Nous avions refusé, avec très peu d'autres, le OUI au référendum du 28 septembre 1958. Parce que nous avions compris qu'à n'importe quel moment, l'intégrité nationale, c'est-à-dire l'intégrité territoriale française, pouvait être remise en question par voie de référendum. Cette constitution de 1958 mettait notre patrie à la merci des aléas politiques qui pouvaient surgir sur le territoire métropolitain et ailleurs.
C'était la base de notre anti-gaullisme de 1958-1959 et nous avons évidemment entrepris des recherches de renseignements pour connaître les véritables intentions opérationnelles du général De Gaulle.
Au moment du référendum, dans ma volonté désespérée d'engager mes compatriotes à voter NON, je m'appuyai sur un article publié dans la revue des DEUX MONDES, au début de l'année 1958. C'est au printemps 1958, 50 jours environ avant le 13 mai 1958, que j'eus connaissance de cet article.
Il s'agissait en réalité d'une interview de Bourguiba, rapportée dans cette revue, qui exposait ses prévisions sur l'avenir de l'Algérie. Il divisait les Français en deux grandes catégories.
- Les «nordistes» : c'est le terme qu'il employait. Les nordistes, qui regroupaient essentiellement les partis de gauche et le monde syndical français. Ceux-là, précisait Bourguiba, étaient favorables à l'indépendance de l'Algérie.
- Les «sudistes» : c'est le terme qu'utilisait encore une fois, Bourguiba. Il y regroupait les Français d'Algérie, les Français de métropole qui, normalement militaient dans des mouvements qui représentaient l'ensemble de la droite nationale française.
Bourguiba déclarait en substance :
« Les sudistes sont prêts à s'appuyer sur l'armée, à solliciter son concours pour un éventuel coup de force dans le but de garder l'Algérie à la France. Et dans cette perspective, ils n'hésiteront pas à faire appel au général De Gaulle. Mais, ils ignorent que le général De Gaulle est celui qui leur imposera l'indépendance de l'Algérie et qui va se jouer d'eux pour les engager dans une politique qui n'est pas du tout favorable à l'Algérie française ».

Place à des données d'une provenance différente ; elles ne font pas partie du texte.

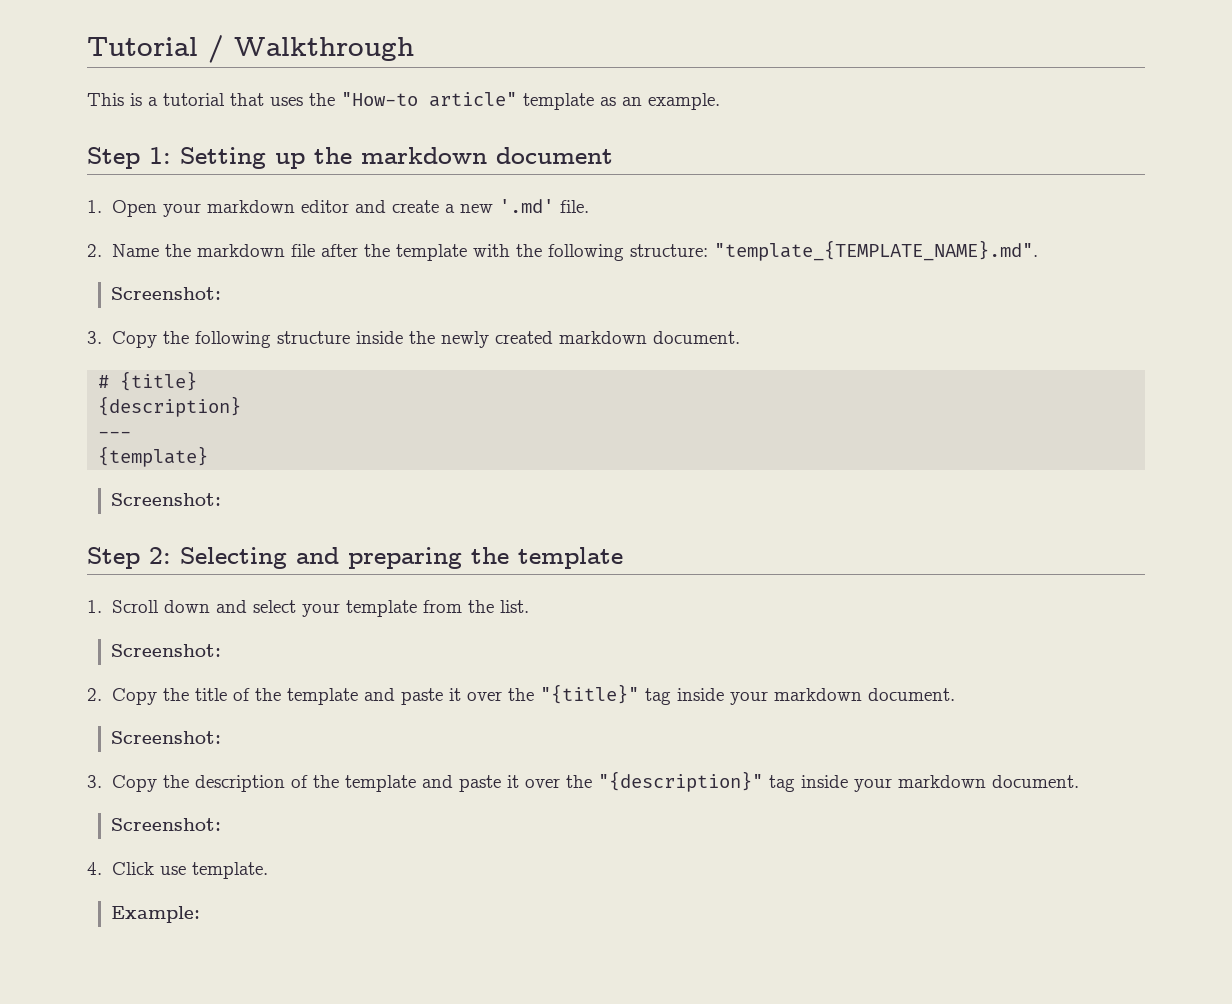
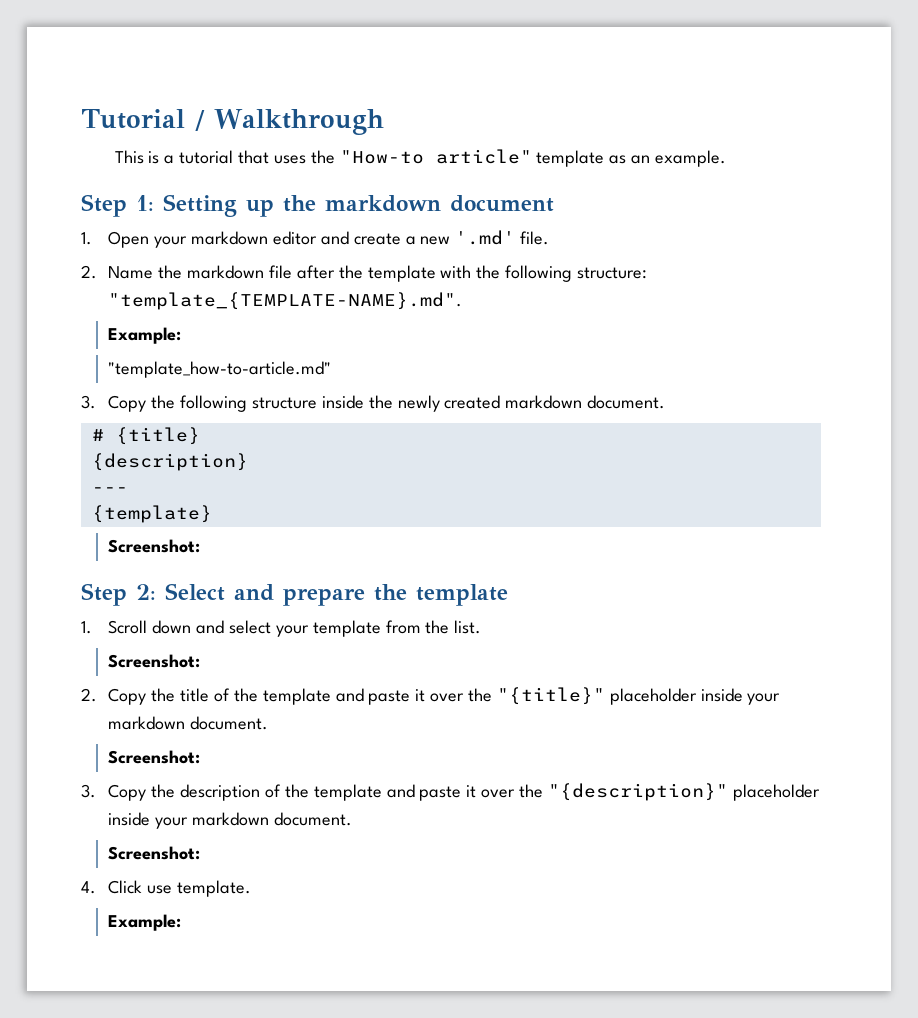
[713,240,1038,261] [111,287,222,300] "template_{TEMPLATE_NAME}.md". // Screenshot: -> [108,292,463,310] [108,327,182,344] [108,361,332,378] "template_{TEMPLATE-NAME}.md". // Example: // "template_how-to-article.md"
[180,547,462,569] Selecting and preparing -> [165,583,365,606] Select and prepare
[644,688,671,705] tag -> [609,688,697,705] placeholder
[768,775,795,792] tag -> [732,784,820,801] placeholder

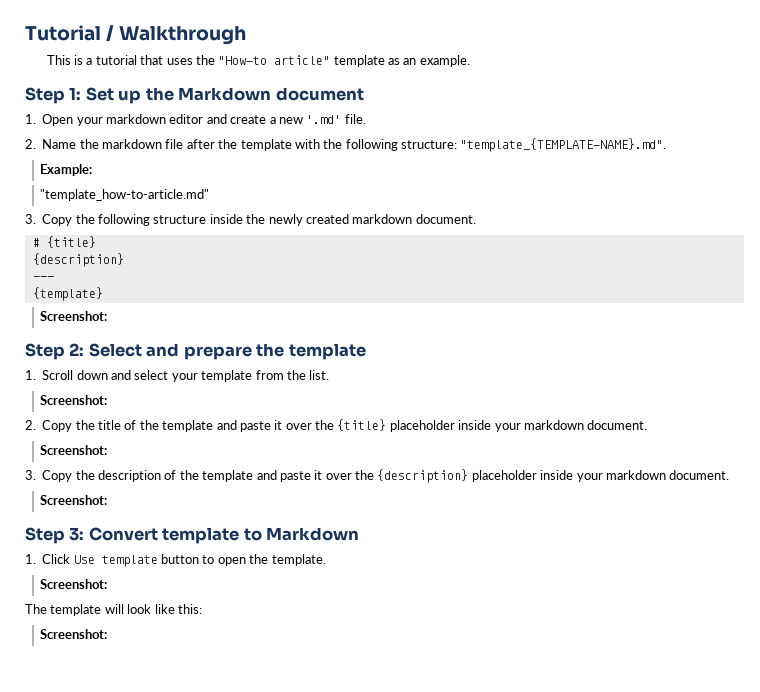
[163,194,237,217] Setting -> [85,87,114,101] Set
[325,195,441,212] markdown -> [178,87,272,101] Markdown
[496,687,605,705] "{title}" -> [337,419,387,431] {title}
[547,783,820,801] [108,812,352,829] [108,846,201,860] [81,880,252,897] [108,914,182,931] "{description}" placeholder inside your markdown document. // Screenshot: // 4. Click use template. // Example: -> [377,469,730,483] [40,495,108,505] [25,527,360,544] [25,554,326,567] [40,579,108,589] [25,604,202,616] [40,629,108,639] {description} placeholder inside your markdown document. // Screenshot: // Step 3: Convert template to Markdown // 1. Click Use template button to open the template. // Screenshot: // The template will look like this: // Screenshot:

J'ai utilisé le contenu de cet article au cours de différents contacts, durant l'été 1958, auprès de mes confrères médecins, auprès de notables de l'Algérie française, auprès de mes amis personnels, dans ma famille, auprès de mes patients, pour essayer de les convaincre de voter NON au référendum prévu pour le 28 septembre 1958.
Je me suis fait, la plupart du temps, traiter de tous les noms d'oiseaux que vous pouvez imaginer.
Certains sont même allés jusqu'à me dire :
« En réalité, tu es un marxiste parce que tu raisonnes comme eux ».
Cette réflexion de ceux qui étaient prêts à se laisser tromper, dans l'enthousiasme, par le général De Gaulle, me fut souvent opposée.
En France, lorsque vous proposiez une technique de raisonnement bien argumentée, bien structurée, on avait tendance à vous traiter de « marxiste », comme si les marxistes étaient les seuls à être capables de conduire un raisonnement supposé logique."